== Segment start ==

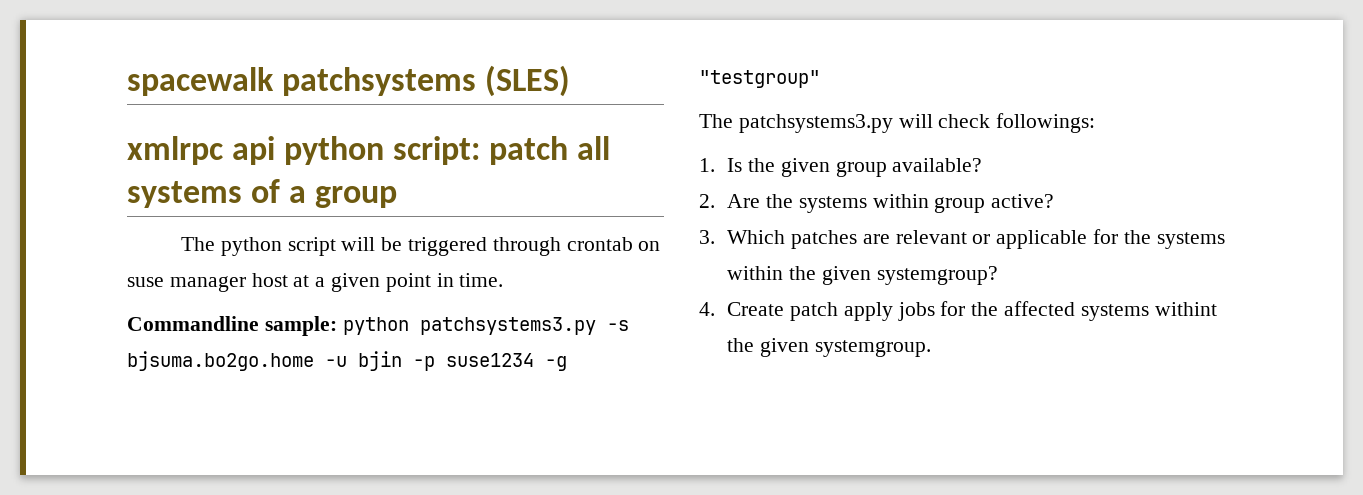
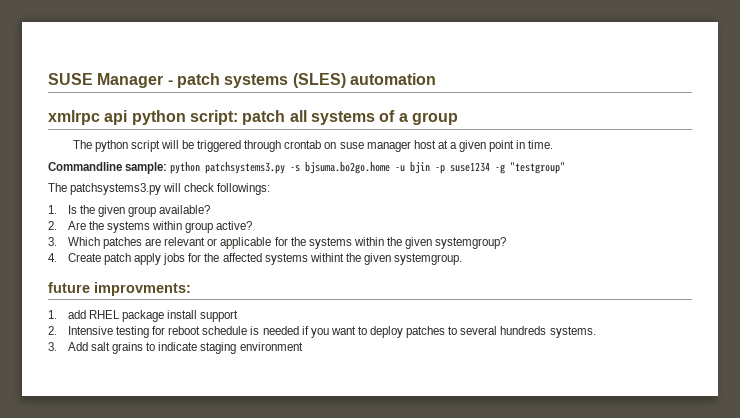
- spacewalk patchsystems (SLES)
+ SUSE Manager - patch systems (SLES) automation
+ future improvments:
+ 1. add RHEL package install support
+ 2. Intensive testing for reboot schedule is needed if you want to deploy patches to several hundreds systems.
+ 3. Add salt grains to indicate staging environment

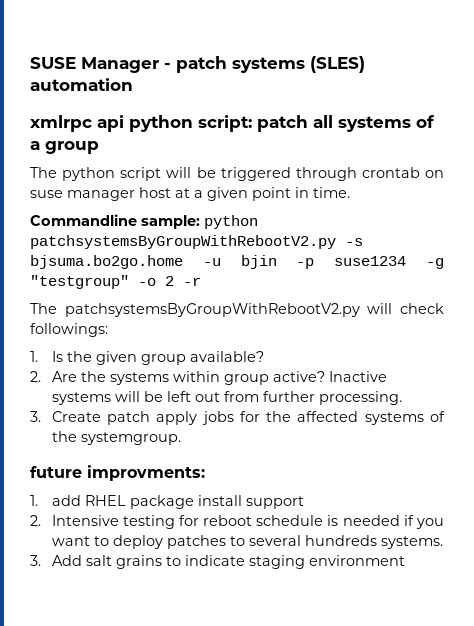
- Commandline sample: python patchsystems3.py -s bjsuma.bo2go.home -u bjin -p suse1234 -g "testgroup"
- The patchsystems3.py will check followings:
+ Commandline sample: python patchsystemsByGroupWithRebootV2.py -s bjsuma.bo2go.home -u bjin -p suse1234 -g "testgroup" -o 2 -r
+ The patchsystemsByGroupWithRebootV2.py will check followings:
- 2. Are the systems within group active?
- 3. Which patches are relevant or applicable for the systems within the given systemgroup?
- 4. Create patch apply jobs for the affected systems withint the given systemgroup.
+ 2. Are the systems within group active? Inactive systems will be left out from further processing.
+ 3. Create patch apply jobs for the affected systems of the systemgroup.

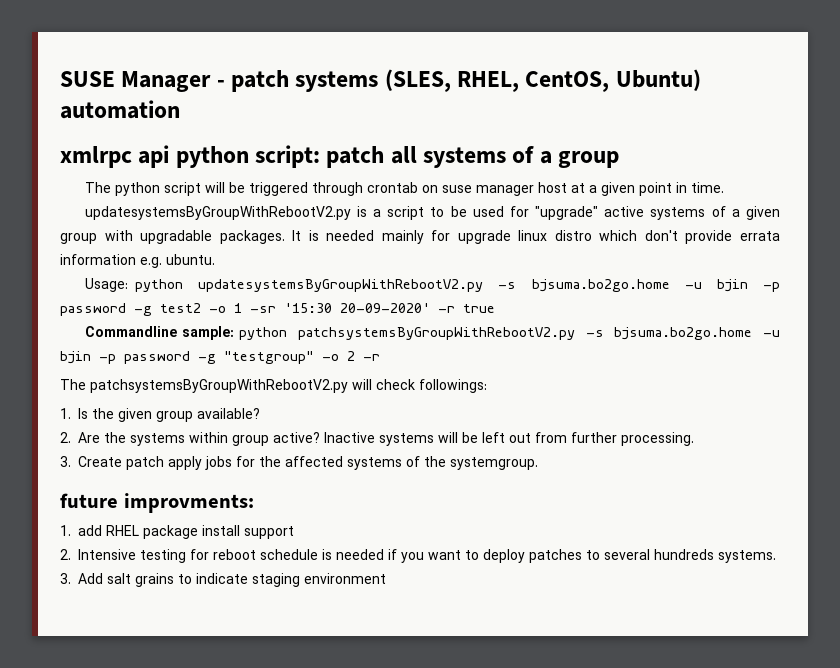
- SUSE Manager - patch systems (SLES) automation
+ SUSE Manager - patch systems (SLES, RHEL, CentOS, Ubuntu) automation
+ updatesystemsByGroupWithRebootV2.py is a script to be used for "upgrade" active systems of a given group with upgradable packages. It is needed mainly for upgrade linux distro which don't provide errata information e.g. ubuntu.
+ Usage: python updatesystemsByGroupWithRebootV2.py -s bjsuma.bo2go.home -u bjin -p password -g test2 -o 1 -sr '15:30 20-09-2020' -r true
- Commandline sample: python patchsystemsByGroupWithRebootV2.py -s bjsuma.bo2go.home -u bjin -p suse1234 -g "testgroup" -o 2 -r
+ Commandline sample: python patchsystemsByGroupWithRebootV2.py -s bjsuma.bo2go.home -u bjin -p password -g "testgroup" -o 2 -r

== Segment end ==

▶ **TASK BRIEF**
Only an exact reproduction of the lines from the one with "- Commandline sample: python patchsystemsByGroupWithRebootV2.py" to the end of the listing is expected.

▶ **OUTPUT FOR THIS EXERCISE**
- Commandline sample: python patchsystemsByGroupWithRebootV2.py -s bjsuma.bo2go.home -u bjin -p suse1234 -g "testgroup" -o 2 -r
+ Commandline sample: python patchsystemsByGroupWithRebootV2.py -s bjsuma.bo2go.home -u bjin -p password -g "testgroup" -o 2 -r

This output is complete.